Ismael disse a Isaque: “Eu sou maior do que você no cumprimento dos preceitos, pois você foi circuncidado aos oito dias de idade, quando não podia protestar, enquanto eu fui circuncidado aos treze anos, quando poderia ter protestado”. (Sinédrio 89b).
“Isaque e Ismael, filhos de Abraão, o sepultaram na caverna de Macpela” (Gênesis 25:9). Aqui Ismael, filho da serva Hagar, honrou Isaque, filho de Sara, dando-lhe precedência (Bereshit Rabbah 62:3).
Porque Abraão não queria abençoar Ismael, ele também não abençoou Isaque, para que Ismael não guardasse ressentimento contra Isaque (Targum Yonatan, Bereshit 25:11).
Uma característica particularmente cativante do texto bíblico, e dos comentários rabínicos que o acompanham, é a avaliação constante das grandes personalidades que percorrem a narrativa bíblica. Nenhum personagem é totalmente imaculado; nenhuma pessoa é considerada irredimível.
Ismael, filho da união de Abraão com a serva de Sara, Hagar, pode ser o caso paradigmático em questão. Apesar do seu estatuto de “oprimido”, parece haver pouca simpatia pelas suas façanhas bíblicas. Banido da tenda da matriarca Sara, que encontra a mãe substituta, Hagar, altiva e desrespeitosa, o jovem Ismael, arrancado da mais gentil de todas as figuras bíblicas, seu pai Abraão, enfrenta uma vida e um destino definidos pelas dores do abandono. e desejo de viajar. Isso é divinamente prefigurado, quando Hagar, grávida do primeiro patriarca do primogênito de Israel, aprende que, embora Ismael tenha esse nome porque “Deus ouviu” sua aflição, o menino desfavorecido seria “um homem burro e selvagem - sua mão será contra todos, e a mão de todos contra ele” (Gênesis 16:12).
Numa época de discurso psicológico, é fácil ver por que Ismael se ressentia e tinha ciúmes de Isaque. Pode ser mais difícil entender o que afeta seu eventual reencontro. Especialmente porque o texto bíblico revela que é Ismael quem regressa do meio do deserto, sem inimizade e rancor (ao contrário do seu sobrinho Esaú, que insulta e ameaça abertamente o seu irmão gémeo, Jacó), para assistir ao funeral do seu pai, e submeter-se a seu irmão mais novo, Isaac, no enterro.
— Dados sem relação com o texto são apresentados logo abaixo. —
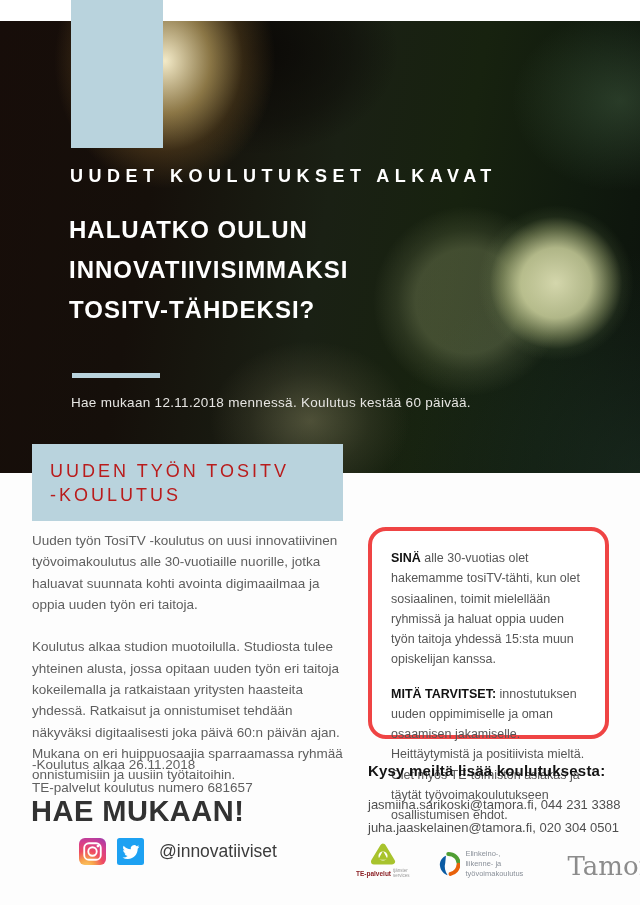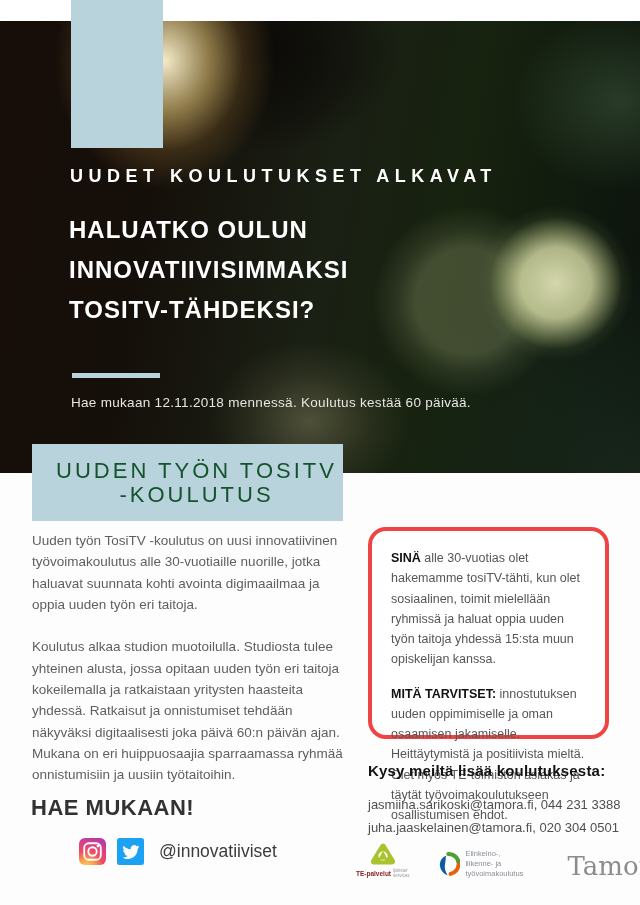"UUDEN TYÖN TOSITV" .course-box .line { color: #14532d -> #b91c1c; font-size: 22px -> 18px; text-align: center -> none }
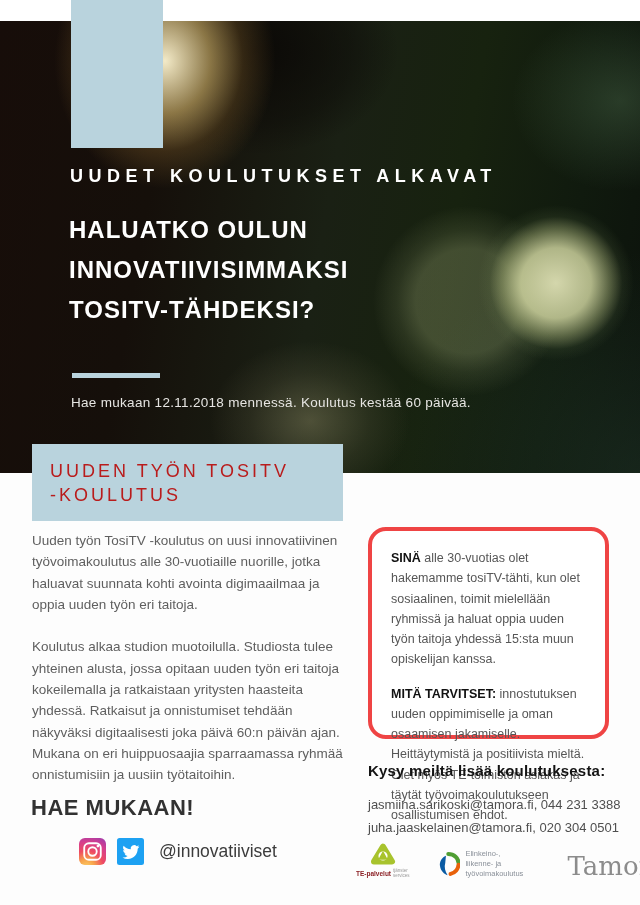"-Koulutus alkaa 26.11.2018" div.start-lines { html: none -> <div> <div>-Koulutus alkaa 26.11.2018</div> <div>TE-palvelut koulutus numero 681657</div> </div> }
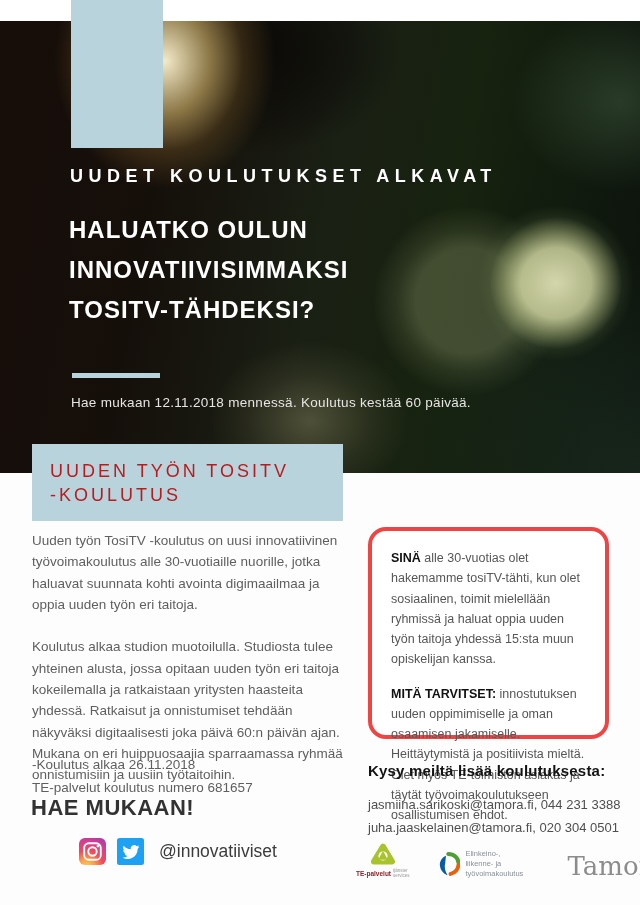"HAE MUKAAN!" .cta-headline { font-size: 22px -> 29px }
A resposta pode ser encontrada na bondade que está incorporada no pai comum de Isaque e Ismael, Abraão. Abraão tem o cuidado de assegurar a Hagar e Ismael que ele continuaria a dotar ambos com suas bênçãos conjugais e paternas. Após a morte de Sarah, Hagar é recompensada por sua fidelidade adquirindo um novo nome, Keturah, e um futuro feliz com seu amado benfeitor na forma de mais descendentes. Simultaneamente, Abraão cuida de seu filho exilado e fornece uma esposa (chamada Fátima no Midrash), que é hospitaleira e gentil, à maneira de seu sogro exemplar, para que Ismael saiba que seu pai ainda o ama. Esse amor paterno e a reciprocidade filial fundamentaram a reconciliação fraterna pacífica por ocasião da morte de Abraão. A má conduta de Ismael não é perdoada; mas a redenção de seu caráter não pode ser ignorada.